No me di prisa en afeitarme ni asearme. Pude hacer lo primero sin apenas derramamiento de sangre, procurando que la cuchilla buscara a la velocidad justa los relieves de mi rostro, y lo segundo sin tener la impresión de baldearme de cualquier manera. Dejé que el agua caliente me agasajara la nuca y la espalda y me repicara en el cráneo, que es algo que me complace de forma peculiar. Es curioso pensar que sólo ese tabiquillo óseo protege todo lo que somos. Que cualquier burro, con casi cualquier cosa, puede darnos de baja de nosotros mismos quebrando el precario muro defensivo de nuestro cosmos. No es imprescindible, ni mucho menos, el refinamiento simbólico del piolet que utilizaron contra León Trotsky, ni el tortuoso impulso que animaba la mano que lo empuñó para abolirle al ruso el porvenir.
Desayuné con calma e hice un par de llamadas. Primero telefoneé a mi madre, que me reconvino como de costumbre por lo poco que me acordaba de ella, y a quien una vez más traté de convencer, sin mucho éxito, de que no sólo me venía a la mente en las escasas ocasiones en que tenía tiempo y espacio para llamarla y hablar, del modo en que me parece que un hijo debe hacerlo con su madre (y no con esa rutina sumaria con que tanta gente se da y pide novedades por ahí). Luego calculé que mi hijo estaba a punto de salir para el fútbol, y pensé que podría robarle cinco minutos. Me cogió él mismo el teléfono y, sí, se dejó robar cinco minutos, ni uno más. Pero me hice cargo y fueron suficientes para saber que todo andaba bien. Aquella actividad deportiva, a su modo, lo confirmaba. Andrés sabía que yo detestaba el fútbol, incluso había intentado adoctrinarle para compadecer a los batracios que en él cifraban el clímax de su ocio dominical. Y él había reaccionado de la forma más saludable: haciéndose delantero centro. Eso quería decir que comenzaba a rebasarme, a superarme como presunto modelo y referente, lo que me fortalecía en la idea de que no lo había hecho del todo mal y me daba pie a pronosticar que al cabo de un número no excesivo de años llegaría a quererme como lo que soy: un pobre tipo que lo trató como pudo y supo, con irregular acierto pero siempre con un fondo de buena voluntad. Incluso me cabía contemplar que se apiadara razonablemente de mí en la vejez, y que cuando me diera por contarle alguna batallita lo tolerara y pusiera cara de atención.

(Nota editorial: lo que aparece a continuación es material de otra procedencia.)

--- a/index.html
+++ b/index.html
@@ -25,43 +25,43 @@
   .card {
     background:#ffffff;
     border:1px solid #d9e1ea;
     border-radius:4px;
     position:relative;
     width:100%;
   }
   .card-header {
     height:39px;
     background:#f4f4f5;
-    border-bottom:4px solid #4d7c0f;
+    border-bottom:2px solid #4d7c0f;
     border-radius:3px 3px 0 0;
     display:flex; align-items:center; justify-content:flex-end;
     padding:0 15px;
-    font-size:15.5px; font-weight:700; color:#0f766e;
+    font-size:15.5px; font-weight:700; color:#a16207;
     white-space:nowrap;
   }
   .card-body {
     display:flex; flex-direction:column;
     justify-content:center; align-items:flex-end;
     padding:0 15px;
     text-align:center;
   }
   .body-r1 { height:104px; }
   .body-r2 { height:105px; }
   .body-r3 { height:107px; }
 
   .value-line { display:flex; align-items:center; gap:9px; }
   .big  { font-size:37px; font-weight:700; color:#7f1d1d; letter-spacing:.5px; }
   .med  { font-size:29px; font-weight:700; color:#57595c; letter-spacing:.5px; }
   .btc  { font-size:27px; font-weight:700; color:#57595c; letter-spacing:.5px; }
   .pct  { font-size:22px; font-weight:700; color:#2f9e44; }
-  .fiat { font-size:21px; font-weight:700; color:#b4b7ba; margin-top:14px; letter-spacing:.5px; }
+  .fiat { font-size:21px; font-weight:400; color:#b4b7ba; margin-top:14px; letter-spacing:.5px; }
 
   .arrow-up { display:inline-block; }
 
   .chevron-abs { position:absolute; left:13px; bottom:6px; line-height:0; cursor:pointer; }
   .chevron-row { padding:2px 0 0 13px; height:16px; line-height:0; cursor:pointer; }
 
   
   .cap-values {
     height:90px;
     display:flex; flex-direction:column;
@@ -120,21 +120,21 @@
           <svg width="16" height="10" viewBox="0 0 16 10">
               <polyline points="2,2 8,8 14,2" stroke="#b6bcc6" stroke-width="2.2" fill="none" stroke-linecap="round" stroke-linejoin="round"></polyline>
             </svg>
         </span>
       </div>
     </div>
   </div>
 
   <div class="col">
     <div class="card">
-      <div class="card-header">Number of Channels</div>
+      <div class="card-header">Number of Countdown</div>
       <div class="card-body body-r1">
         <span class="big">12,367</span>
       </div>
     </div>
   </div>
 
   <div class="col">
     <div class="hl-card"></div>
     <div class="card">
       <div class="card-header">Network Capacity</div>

Pregunté en la cafetería dónde podía encontrar una lavandería que tuviera servicio rápido. Me facilitaron una dirección en el mismo pueblo y allí me fui, con mi ropa maloliente, que en un tiempo récord recogí transformada en ropa ajena (es la sensación que siempre me da después de pasarla por algún proceso industrial de higienización). Después me dirigí al centro de operaciones, a la sazón vacío. Me entretuve mirando papeles y viendo en el ordenador el deuvedé del famoso reportaje sobre la prostitución barcelonesa, que me pareció tan poca cosa como me habían dicho los expertos en la materia en cuanto a su contenido informativo, aunque meritorio desde el punto de vista del acercamiento a los personajes. Sobre todo a la prostituta rumana, una rubia teñida que no tenía tan buen español como nuestro amigo Radoveanu, pero se explicaba lo bastante bien como para poder valorar hasta qué punto resultaban instructivos los extrarradios de la vida.

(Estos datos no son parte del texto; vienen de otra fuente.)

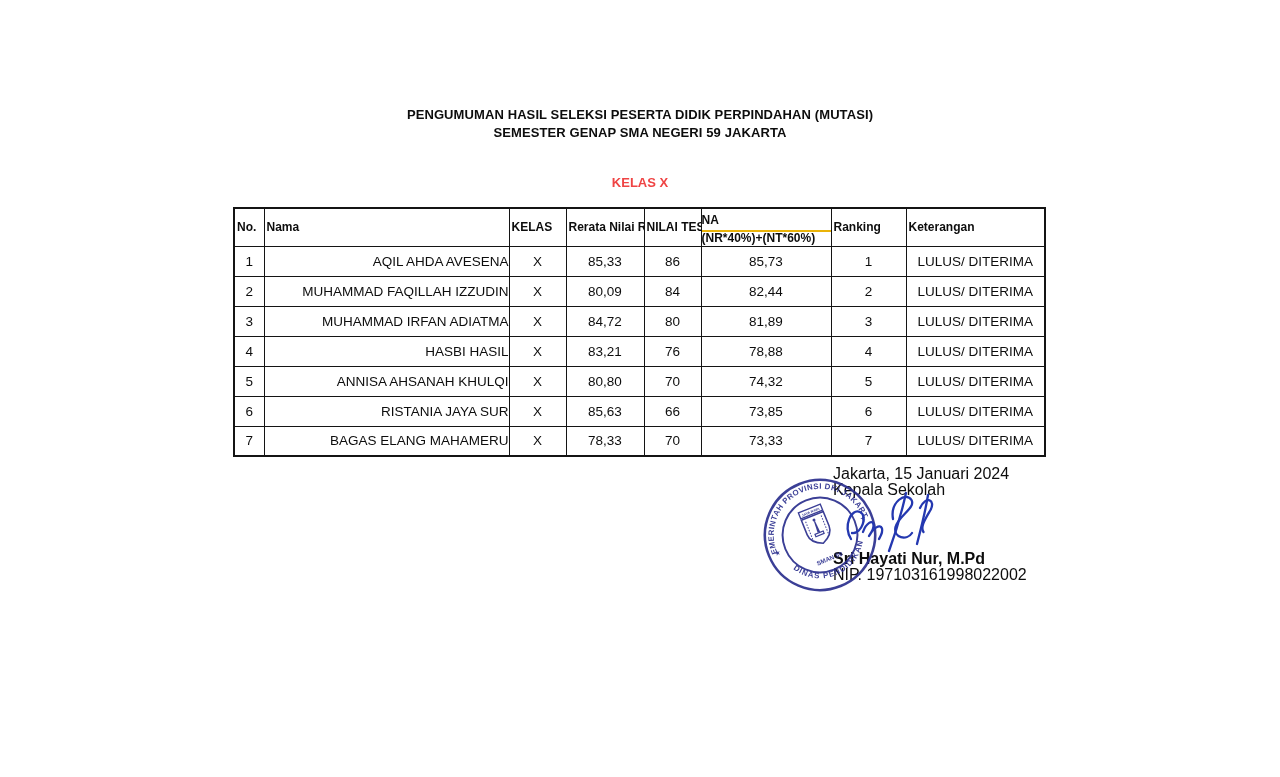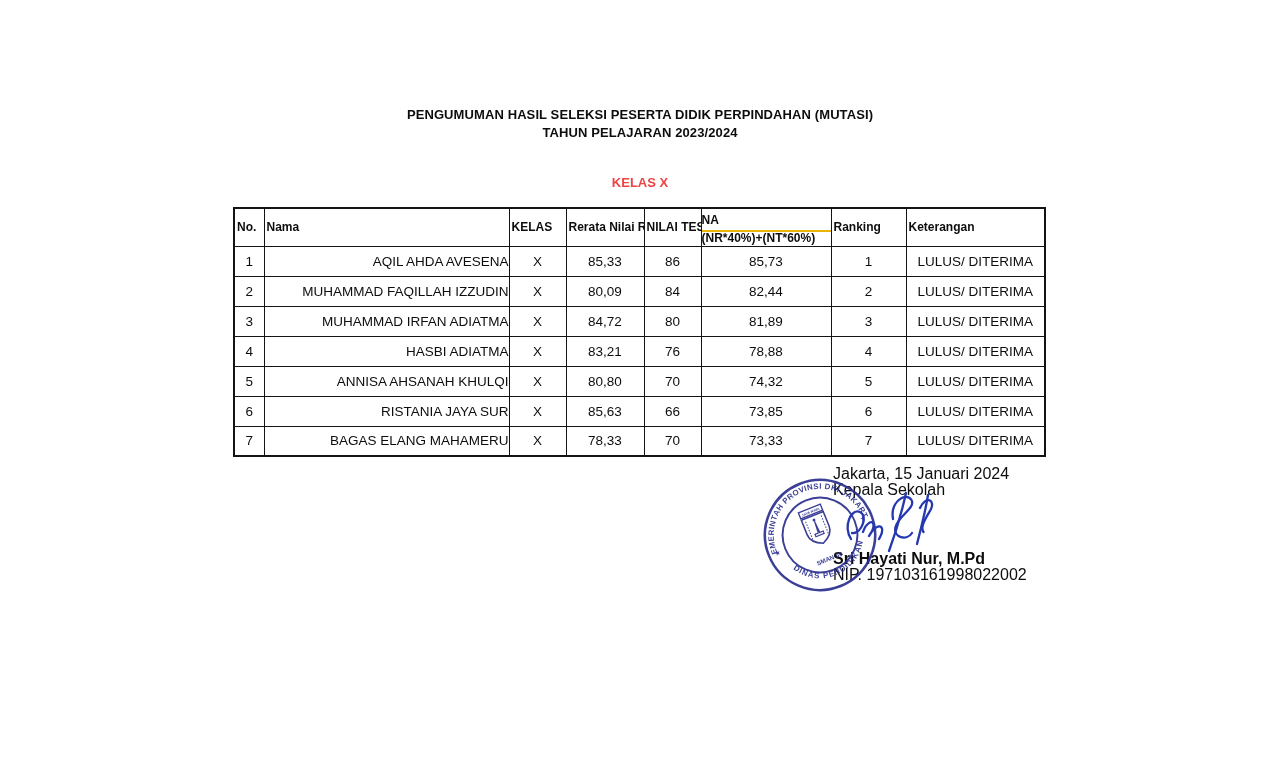--- a/index.html
+++ b/index.html
@@ -105,21 +105,21 @@
     z-index:4;
   }
 </style>
 </head>
 <body>
 
 <div class="page">
 
   <div class="title-block">
     <div>PENGUMUMAN HASIL SELEKSI PESERTA DIDIK PERPINDAHAN (MUTASI)</div>
-    <div>TAHUN PELAJARAN 2023/2024</div>
+    <div>SEMESTER GENAP SMA NEGERI 59 JAKARTA</div>
   </div>
 
   <div class="section-title">KELAS X</div>
 
   <table class="results">
     <colgroup>
       <col style="width:30px">
         <col style="width:245px">
         <col style="width:57px">
         <col style="width:78px">
@@ -169,21 +169,21 @@
       <td class="l">MUHAMMAD IRFAN ADIATMA</td>
       <td class="c">X</td>
       <td class="c">84,72</td>
       <td class="c">80</td>
       <td class="c">81,89</td>
       <td class="c">3</td>
       <td class="c">LULUS/ DITERIMA</td>
     </tr>
         <tr>
       <td class="c">4</td>
-      <td class="l">HASBI ADIATMA</td>
+      <td class="l">HASBI HASIL</td>
       <td class="c">X</td>
       <td class="c">83,21</td>
       <td class="c">76</td>
       <td class="c">78,88</td>
       <td class="c">4</td>
       <td class="c">LULUS/ DITERIMA</td>
     </tr>
         <tr>
       <td class="c">5</td>
       <td class="l">ANNISA AHSANAH KHULQI</td>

Entre unas cosas y otras, se me hizo más de la una. Empezaba a calcular que ya era admisible llamar a Chamorro para ver por dónde paraba cuando apareció en el umbral y dijo con voz espesa:
– Perdón, me he dormido.
– No pasa nada, Vir -la disculpé-. No teníamos ningún plan, yo también me he relajado, y por lo que a mí respecta puedes permitirte de vez en cuando alguna flaqueza. Sobre todo después de trasnochar como me imagino que lo hiciste. ¿A qué hora recogiste la tienda?